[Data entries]
╔══

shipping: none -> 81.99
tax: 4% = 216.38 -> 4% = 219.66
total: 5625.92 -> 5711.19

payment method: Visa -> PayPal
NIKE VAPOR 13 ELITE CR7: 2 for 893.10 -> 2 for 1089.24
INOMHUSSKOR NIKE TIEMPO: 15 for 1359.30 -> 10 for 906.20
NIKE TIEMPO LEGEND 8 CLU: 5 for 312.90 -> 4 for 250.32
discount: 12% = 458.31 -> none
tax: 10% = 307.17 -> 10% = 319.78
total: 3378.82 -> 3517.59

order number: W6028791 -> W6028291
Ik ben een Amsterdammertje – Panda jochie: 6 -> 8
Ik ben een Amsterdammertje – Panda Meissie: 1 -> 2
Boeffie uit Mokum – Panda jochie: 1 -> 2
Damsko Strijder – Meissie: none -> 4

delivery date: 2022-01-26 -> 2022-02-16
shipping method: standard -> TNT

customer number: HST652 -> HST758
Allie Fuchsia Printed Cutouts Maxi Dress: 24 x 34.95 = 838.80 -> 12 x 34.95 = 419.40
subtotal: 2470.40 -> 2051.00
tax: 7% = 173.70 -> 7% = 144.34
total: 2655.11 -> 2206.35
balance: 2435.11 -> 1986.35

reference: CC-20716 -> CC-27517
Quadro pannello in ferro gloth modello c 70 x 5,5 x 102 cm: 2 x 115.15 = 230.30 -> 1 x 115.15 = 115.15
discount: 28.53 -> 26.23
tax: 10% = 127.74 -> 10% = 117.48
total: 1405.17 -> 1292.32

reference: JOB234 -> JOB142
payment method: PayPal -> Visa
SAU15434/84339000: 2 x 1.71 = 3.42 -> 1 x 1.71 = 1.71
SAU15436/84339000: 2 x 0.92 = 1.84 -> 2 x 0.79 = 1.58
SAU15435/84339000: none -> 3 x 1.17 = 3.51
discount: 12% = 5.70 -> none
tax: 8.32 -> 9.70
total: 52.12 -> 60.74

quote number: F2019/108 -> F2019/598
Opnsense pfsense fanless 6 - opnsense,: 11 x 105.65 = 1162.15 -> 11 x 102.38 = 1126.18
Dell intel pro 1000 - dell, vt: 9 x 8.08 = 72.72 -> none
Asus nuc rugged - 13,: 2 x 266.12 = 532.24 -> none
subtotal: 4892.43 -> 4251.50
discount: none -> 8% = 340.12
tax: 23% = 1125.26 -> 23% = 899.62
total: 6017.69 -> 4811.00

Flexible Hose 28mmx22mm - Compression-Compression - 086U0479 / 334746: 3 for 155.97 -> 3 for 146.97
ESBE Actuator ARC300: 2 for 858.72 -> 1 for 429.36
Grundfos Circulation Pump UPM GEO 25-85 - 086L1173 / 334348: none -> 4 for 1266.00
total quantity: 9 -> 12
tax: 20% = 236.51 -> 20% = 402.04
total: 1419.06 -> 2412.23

╚══

What you need to do: Check every line of the entries above, and copy those that carry the string "discount".

Reply:
discount: 12% = 458.31 -> none
discount: 28.53 -> 26.23
discount: 12% = 5.70 -> none
discount: none -> 8% = 340.12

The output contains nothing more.